━━ LISTED RECORDS

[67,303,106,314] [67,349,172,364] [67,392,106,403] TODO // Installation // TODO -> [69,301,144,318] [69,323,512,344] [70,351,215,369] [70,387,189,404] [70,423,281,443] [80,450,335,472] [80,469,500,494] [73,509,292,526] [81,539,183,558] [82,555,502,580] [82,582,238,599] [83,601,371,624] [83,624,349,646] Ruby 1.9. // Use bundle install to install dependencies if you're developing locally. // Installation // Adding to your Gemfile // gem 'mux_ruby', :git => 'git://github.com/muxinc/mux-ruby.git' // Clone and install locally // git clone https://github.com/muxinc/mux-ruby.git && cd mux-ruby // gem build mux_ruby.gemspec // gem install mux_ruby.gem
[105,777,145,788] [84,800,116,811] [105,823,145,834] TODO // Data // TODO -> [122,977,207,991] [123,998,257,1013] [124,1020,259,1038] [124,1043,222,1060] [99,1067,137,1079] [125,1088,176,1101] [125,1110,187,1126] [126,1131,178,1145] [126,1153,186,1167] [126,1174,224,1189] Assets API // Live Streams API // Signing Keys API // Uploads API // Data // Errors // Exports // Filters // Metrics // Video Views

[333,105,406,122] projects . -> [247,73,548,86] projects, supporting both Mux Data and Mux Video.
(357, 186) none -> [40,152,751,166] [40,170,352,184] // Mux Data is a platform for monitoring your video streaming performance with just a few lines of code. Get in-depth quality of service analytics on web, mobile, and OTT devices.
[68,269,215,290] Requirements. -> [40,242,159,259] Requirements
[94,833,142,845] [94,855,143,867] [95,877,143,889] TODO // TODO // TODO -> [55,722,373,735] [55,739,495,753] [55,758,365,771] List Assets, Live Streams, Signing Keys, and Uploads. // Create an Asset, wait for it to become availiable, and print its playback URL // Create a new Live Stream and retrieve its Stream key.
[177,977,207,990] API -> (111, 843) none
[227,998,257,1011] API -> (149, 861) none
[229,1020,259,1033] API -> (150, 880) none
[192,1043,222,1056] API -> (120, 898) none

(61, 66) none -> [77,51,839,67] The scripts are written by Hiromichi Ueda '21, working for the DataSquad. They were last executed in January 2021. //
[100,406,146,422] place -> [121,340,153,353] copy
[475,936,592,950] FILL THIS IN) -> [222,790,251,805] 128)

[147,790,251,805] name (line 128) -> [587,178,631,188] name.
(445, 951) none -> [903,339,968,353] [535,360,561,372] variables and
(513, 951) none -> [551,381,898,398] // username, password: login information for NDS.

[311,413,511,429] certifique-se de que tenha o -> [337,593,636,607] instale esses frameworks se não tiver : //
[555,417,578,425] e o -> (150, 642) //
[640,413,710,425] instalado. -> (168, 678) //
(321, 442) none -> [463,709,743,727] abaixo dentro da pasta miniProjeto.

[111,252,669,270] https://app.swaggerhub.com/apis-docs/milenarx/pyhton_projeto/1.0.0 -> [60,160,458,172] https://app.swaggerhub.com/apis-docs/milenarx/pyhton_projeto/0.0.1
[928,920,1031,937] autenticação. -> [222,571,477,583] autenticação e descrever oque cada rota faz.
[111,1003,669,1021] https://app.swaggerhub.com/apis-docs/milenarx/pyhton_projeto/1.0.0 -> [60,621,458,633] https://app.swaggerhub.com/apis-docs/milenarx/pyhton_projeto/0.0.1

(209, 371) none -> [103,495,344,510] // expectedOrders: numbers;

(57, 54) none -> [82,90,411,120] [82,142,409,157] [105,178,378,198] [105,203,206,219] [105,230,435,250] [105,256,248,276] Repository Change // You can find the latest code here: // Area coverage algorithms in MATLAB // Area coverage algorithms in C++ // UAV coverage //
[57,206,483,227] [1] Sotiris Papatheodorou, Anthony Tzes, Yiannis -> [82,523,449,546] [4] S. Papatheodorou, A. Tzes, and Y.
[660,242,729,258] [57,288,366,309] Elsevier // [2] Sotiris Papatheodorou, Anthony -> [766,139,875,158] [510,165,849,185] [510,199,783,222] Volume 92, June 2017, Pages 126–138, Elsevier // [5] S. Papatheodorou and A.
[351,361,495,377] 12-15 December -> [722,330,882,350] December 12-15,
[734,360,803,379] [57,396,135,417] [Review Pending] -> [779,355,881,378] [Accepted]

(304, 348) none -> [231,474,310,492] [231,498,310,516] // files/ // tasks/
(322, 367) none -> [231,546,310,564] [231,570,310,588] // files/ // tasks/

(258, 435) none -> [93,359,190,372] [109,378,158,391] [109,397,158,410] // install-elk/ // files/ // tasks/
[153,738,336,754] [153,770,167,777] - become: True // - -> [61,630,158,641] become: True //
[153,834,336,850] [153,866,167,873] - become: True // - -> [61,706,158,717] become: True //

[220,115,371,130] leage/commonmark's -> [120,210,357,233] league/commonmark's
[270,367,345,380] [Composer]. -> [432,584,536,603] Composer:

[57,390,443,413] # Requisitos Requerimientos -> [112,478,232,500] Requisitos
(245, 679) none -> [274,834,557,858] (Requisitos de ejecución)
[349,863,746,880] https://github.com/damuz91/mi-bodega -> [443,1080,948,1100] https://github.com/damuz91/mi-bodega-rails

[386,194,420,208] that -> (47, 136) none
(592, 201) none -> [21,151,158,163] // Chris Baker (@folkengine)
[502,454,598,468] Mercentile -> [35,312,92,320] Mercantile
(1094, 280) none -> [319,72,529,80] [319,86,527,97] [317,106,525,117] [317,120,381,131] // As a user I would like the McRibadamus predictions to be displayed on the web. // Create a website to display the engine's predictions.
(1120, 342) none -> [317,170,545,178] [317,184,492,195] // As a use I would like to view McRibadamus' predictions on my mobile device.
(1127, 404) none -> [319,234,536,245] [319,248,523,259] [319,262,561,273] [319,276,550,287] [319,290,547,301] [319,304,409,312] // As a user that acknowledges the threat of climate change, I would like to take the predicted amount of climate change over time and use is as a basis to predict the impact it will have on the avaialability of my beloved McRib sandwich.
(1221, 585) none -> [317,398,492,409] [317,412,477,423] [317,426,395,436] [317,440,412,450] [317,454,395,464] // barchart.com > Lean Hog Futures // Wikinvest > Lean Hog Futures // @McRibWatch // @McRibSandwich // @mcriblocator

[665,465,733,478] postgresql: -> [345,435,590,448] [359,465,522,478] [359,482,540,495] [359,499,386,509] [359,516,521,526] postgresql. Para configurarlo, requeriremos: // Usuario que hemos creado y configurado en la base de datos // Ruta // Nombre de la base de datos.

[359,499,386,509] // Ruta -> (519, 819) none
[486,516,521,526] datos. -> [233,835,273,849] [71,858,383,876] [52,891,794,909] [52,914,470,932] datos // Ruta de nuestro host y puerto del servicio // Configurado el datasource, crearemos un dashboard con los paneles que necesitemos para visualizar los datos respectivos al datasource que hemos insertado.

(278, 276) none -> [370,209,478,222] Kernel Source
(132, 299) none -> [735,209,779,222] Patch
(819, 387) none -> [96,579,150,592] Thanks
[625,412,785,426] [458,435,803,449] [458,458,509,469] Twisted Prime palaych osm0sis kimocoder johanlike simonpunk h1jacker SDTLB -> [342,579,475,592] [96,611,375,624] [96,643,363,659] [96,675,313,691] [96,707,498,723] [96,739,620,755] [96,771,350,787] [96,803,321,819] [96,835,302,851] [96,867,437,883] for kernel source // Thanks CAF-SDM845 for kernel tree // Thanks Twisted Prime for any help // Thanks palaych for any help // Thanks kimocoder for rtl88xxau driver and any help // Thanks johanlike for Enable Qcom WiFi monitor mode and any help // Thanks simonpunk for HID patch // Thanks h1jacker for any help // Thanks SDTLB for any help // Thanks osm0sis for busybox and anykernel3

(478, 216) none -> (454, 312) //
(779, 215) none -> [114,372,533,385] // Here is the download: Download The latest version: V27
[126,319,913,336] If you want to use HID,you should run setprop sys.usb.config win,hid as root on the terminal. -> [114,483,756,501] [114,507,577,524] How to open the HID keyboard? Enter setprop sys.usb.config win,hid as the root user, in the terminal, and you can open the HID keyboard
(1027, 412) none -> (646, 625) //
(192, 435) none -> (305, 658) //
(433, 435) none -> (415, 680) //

━━━━

§ AIM OF THE EXERCISE: Which lines above run from the one containing "(245, 679) none" down to the one containing "(1120, 342) none"? Repeat exactly those, both ends included, and nothing else.

§ TASK OUTPUT:
(245, 679) none -> [274,834,557,858] (Requisitos de ejecución)
[349,863,746,880] https://github.com/damuz91/mi-bodega -> [443,1080,948,1100] https://github.com/damuz91/mi-bodega-rails

[386,194,420,208] that -> (47, 136) none
(592, 201) none -> [21,151,158,163] // Chris Baker (@folkengine)
[502,454,598,468] Mercentile -> [35,312,92,320] Mercantile
(1094, 280) none -> [319,72,529,80] [319,86,527,97] [317,106,525,117] [317,120,381,131] // As a user I would like the McRibadamus predictions to be displayed on the web. // Create a website to display the engine's predictions.
(1120, 342) none -> [317,170,545,178] [317,184,492,195] // As a use I would like to view McRibadamus' predictions on my mobile device.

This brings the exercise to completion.